Additionally, the data for all stars from each cluster are written to a file
"data/[cluster_name].txt":
x,y are orthogonally projected coordinates w.r.t. cluster center (in degrees);
pmx, pmy is the quasi-PM in these orthogonally projected coordinates (mas/yr);
pmx_e, pmy_e, pm_corr are their uncertainties and correlation coefficient;
g_mag is G-band magnitude;  bp_rp is the color;
filter is the flag (0/1) specifying whether the star passed the quality filters
on the initial sample (i.e., astrometric noise and photometry);
prob is the cluster membership probability (only for stars with filter==1).
DEPENDENCIES: numpy, scipy; optionally autograd (needed only for computing
the statistical uncertainties, however, the systematic ones are almost always
higher, so "autograd" is not really needed).
RESOURCES: run time: 10-30 minutes; memory: a few gigabytes;
disk space: ~100 Mb to store the results for all stars in all clusters.

    run_orbits.py:
Convert the sky coordinates, distances, mean PM and line-of-sight velocities
of all clusters produced by runfit.py to Galactocentric cartesian coordinates,
sampling from uncertainty covariance matrix of all parameters.

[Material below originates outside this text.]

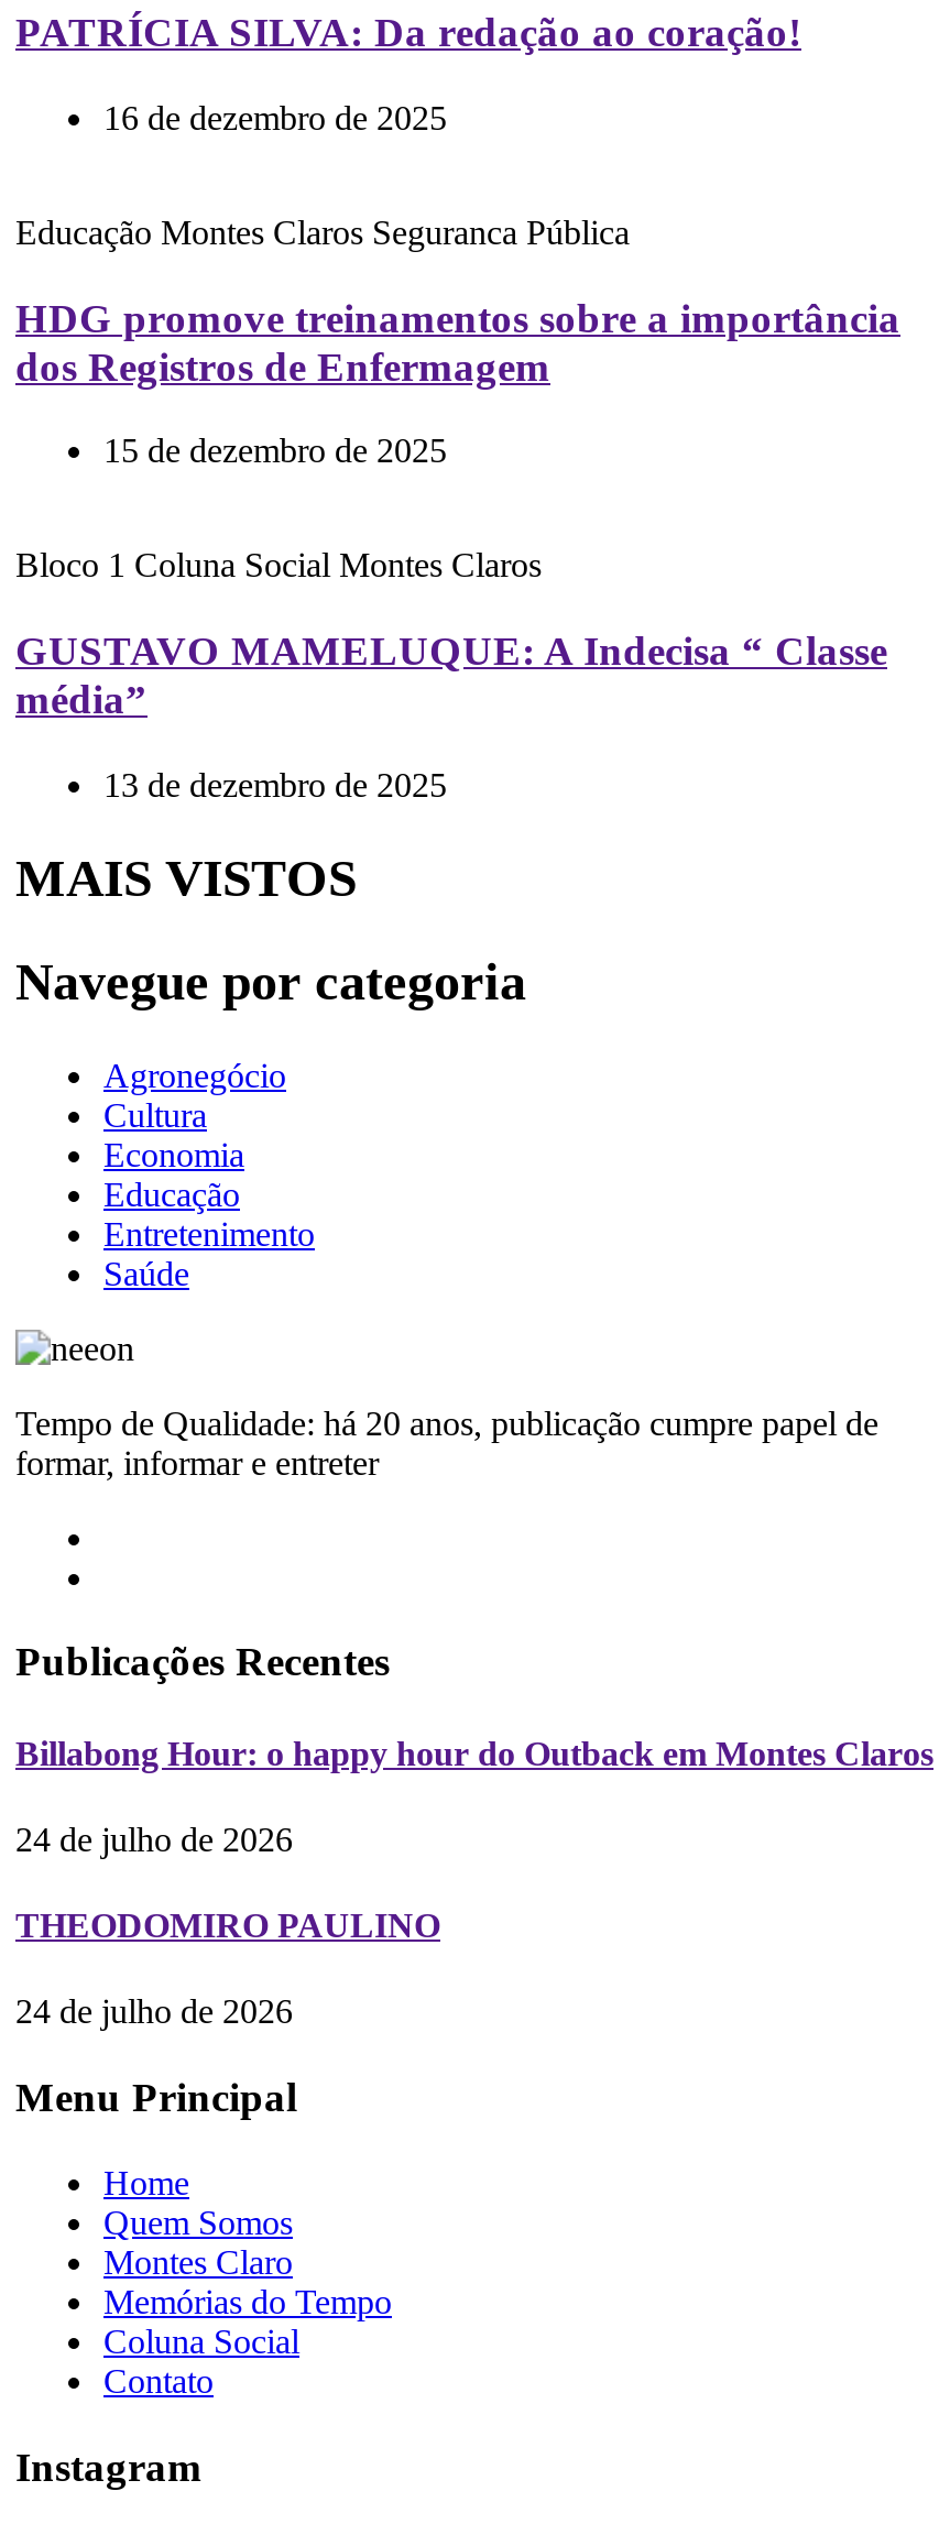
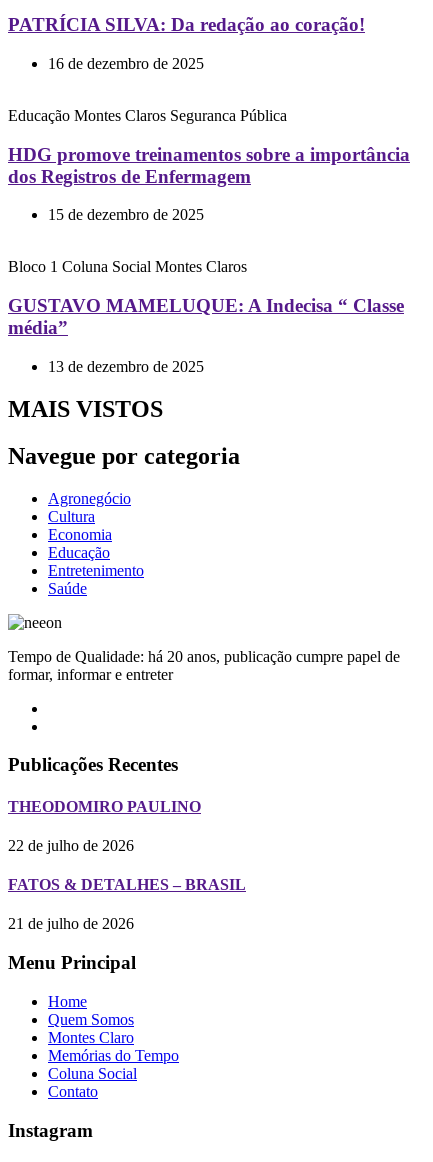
[15,1734,933,1858] Billabong Hour: o happy hour do Outback em Montes Claros | 24 de julho de 2026 -> none
moved [15,1907,440,1944] -> [8,798,201,815]: THEODOMIRO PAULINO
[15,1993,293,2031] 24 de julho de 2026 -> [8,837,246,932] 22 de julho de 2026 | FATOS & DETALHES – BRASIL | 21 de julho de 2026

Produces the file "posvel.txt" which contains bootstrapped samples (by default
100 for each cluster) of positions and velocities.
After this first step, compute the galactic orbit for each of these samples,
obtain peri/apocenter distances, orbital energy and actions, and store the
median and 68% confidence intervals on these quantities in a file
"result_orbits.txt".
This second step uses the best-fit potential from McMillan 2017, and employs
the Agama library ( https://github.com/GalacticDynamics-Oxford/Agama ) for
computing the orbits and actions.
For many clusters, these confidence intervals reported in "result_orbits.txt"
are small enough to realistically represent the uncertainties;
however, often the distribution of these parameters is significantly
correlated, elongated and does not resemble an ellipse at all,
hence these results may only serve as a rough guide.
DEPENDENCIES: numpy, astropy; optionall (for the 2nd step) agama.
RESOURCES: run time: ~30 CPU minutes (parallelized - wall-clock time is lower).